■ Exercise instructions: Among the lines below, copy exactly those from the one with "[917,141,972,156] list. ->" through the one with "(725, 664) none -> (665, 423) //", counting both ends.

Input data START

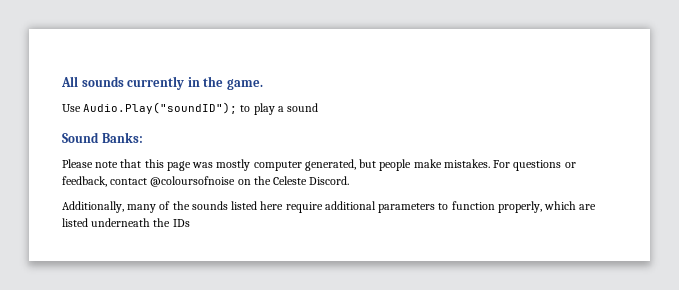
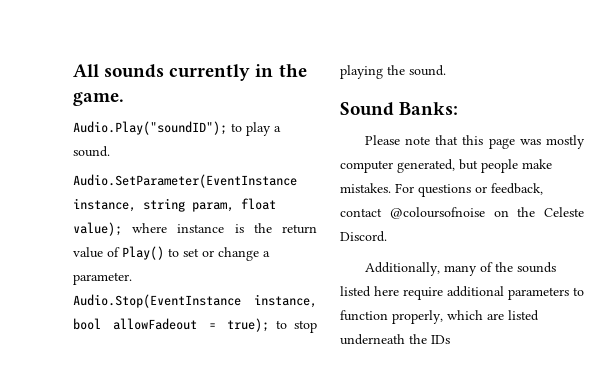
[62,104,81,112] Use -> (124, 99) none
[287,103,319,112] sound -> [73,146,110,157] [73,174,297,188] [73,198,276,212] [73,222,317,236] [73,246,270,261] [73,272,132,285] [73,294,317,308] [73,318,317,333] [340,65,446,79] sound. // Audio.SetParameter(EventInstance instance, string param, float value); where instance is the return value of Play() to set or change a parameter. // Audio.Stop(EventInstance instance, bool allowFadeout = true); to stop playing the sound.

Input data END
Input data START

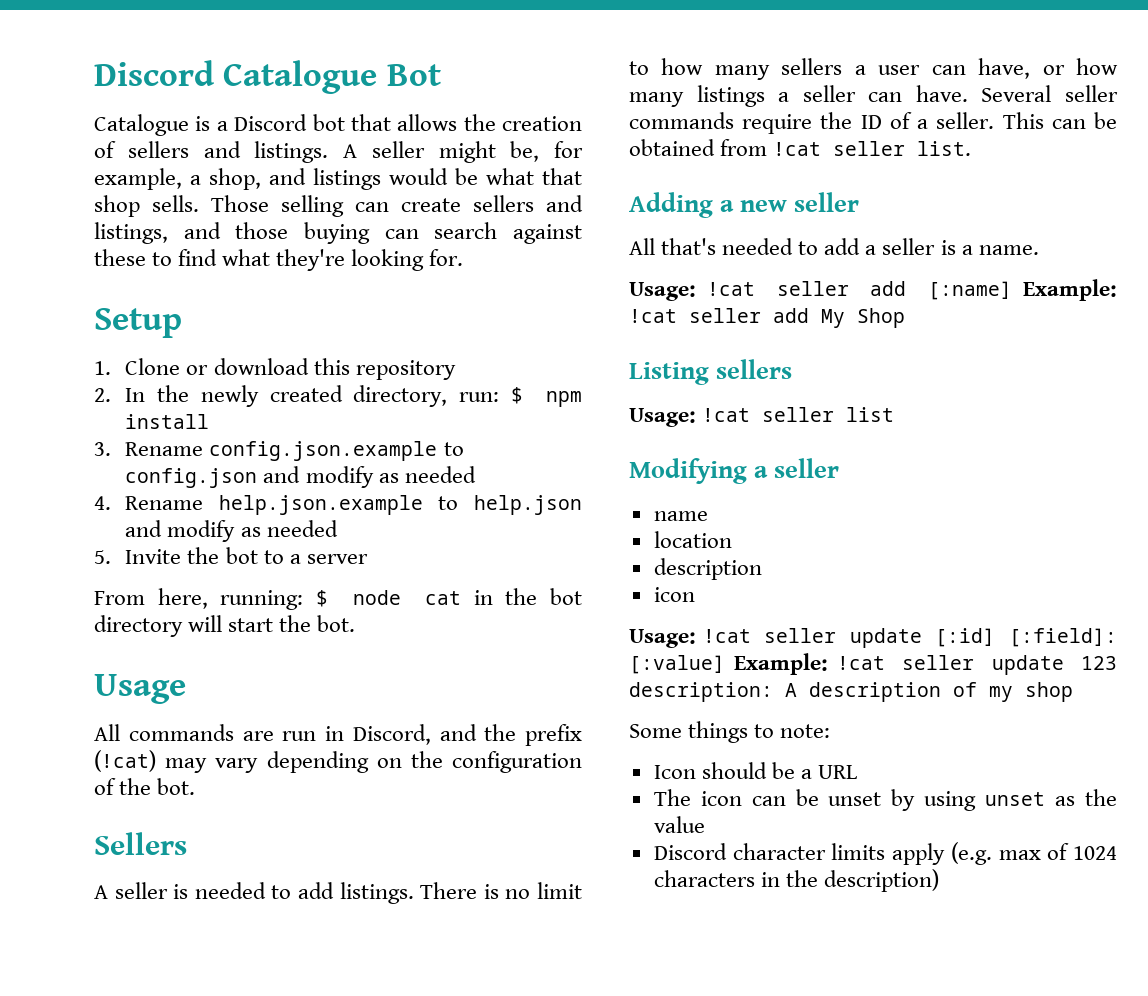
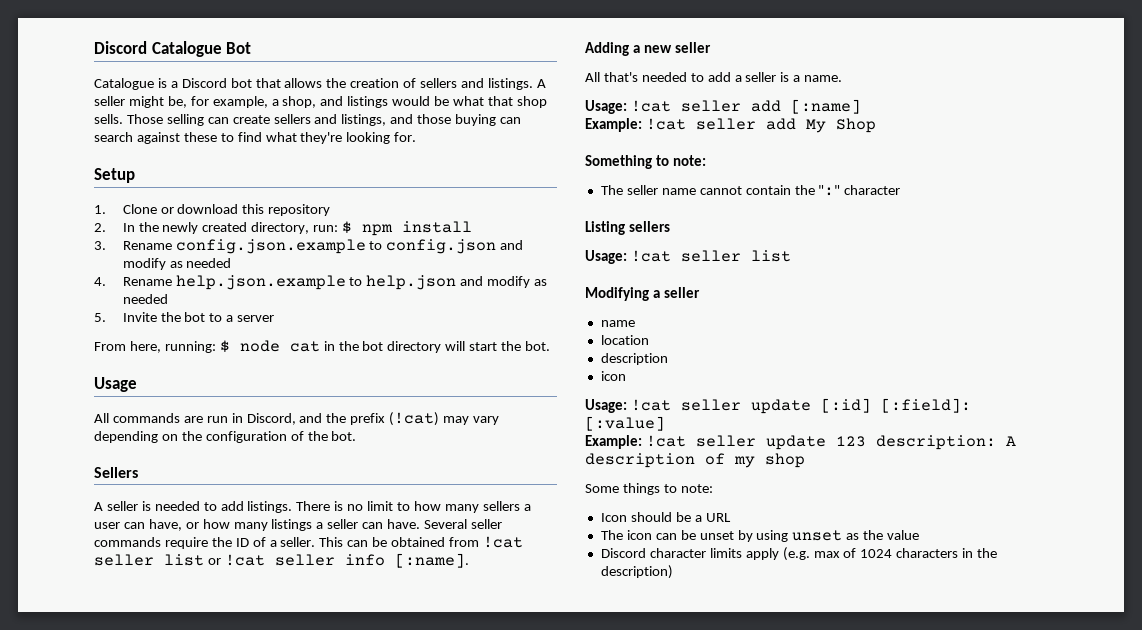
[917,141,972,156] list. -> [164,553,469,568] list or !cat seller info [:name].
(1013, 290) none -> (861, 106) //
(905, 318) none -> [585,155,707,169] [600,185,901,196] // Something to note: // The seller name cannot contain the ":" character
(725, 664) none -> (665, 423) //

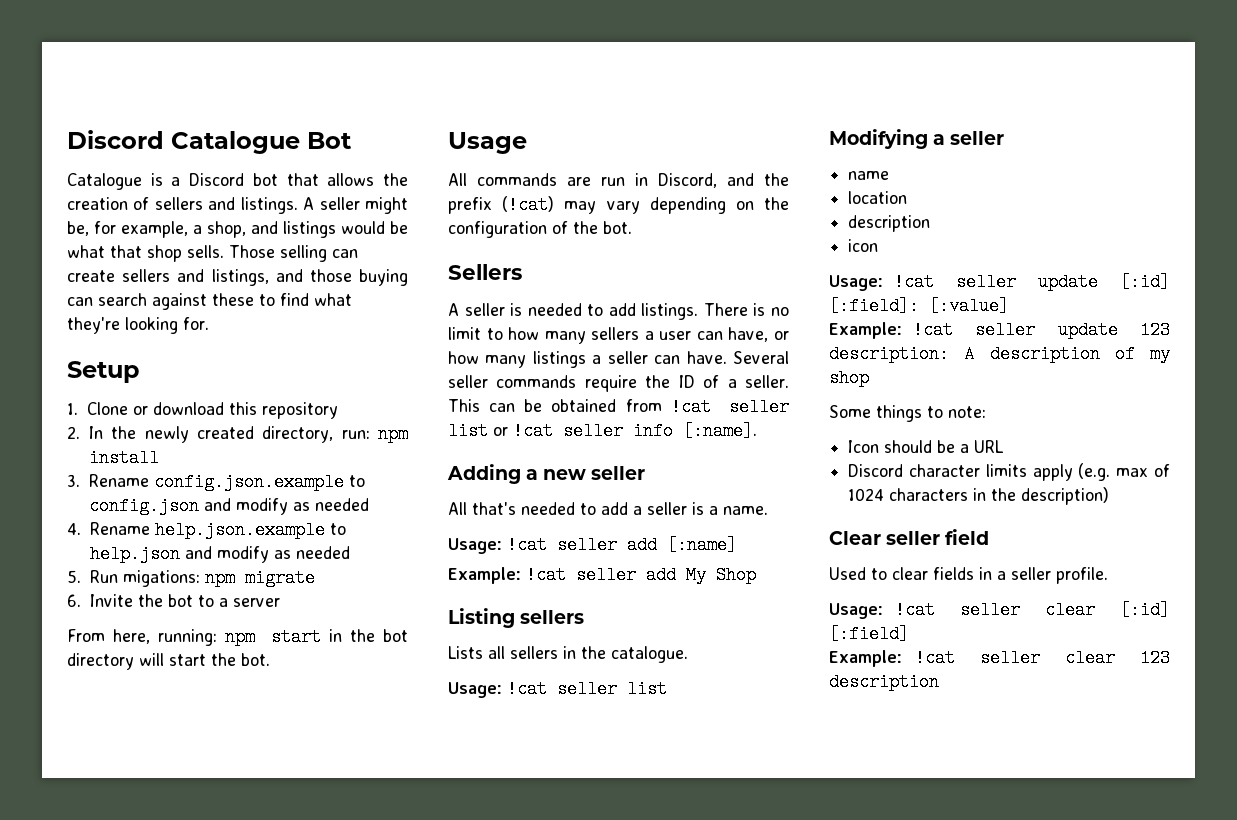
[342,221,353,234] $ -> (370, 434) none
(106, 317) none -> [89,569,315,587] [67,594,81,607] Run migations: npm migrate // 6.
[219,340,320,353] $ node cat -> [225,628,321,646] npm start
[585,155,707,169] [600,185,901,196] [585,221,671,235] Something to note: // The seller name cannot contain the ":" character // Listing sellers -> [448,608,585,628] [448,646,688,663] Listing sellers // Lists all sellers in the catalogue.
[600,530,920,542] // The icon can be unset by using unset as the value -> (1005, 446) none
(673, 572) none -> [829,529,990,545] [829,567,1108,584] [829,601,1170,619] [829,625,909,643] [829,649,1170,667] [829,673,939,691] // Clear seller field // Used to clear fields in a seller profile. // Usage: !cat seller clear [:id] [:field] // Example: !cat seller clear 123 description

Input data END

■ Task solution:
[917,141,972,156] list. -> [164,553,469,568] list or !cat seller info [:name].
(1013, 290) none -> (861, 106) //
(905, 318) none -> [585,155,707,169] [600,185,901,196] // Something to note: // The seller name cannot contain the ":" character
(725, 664) none -> (665, 423) //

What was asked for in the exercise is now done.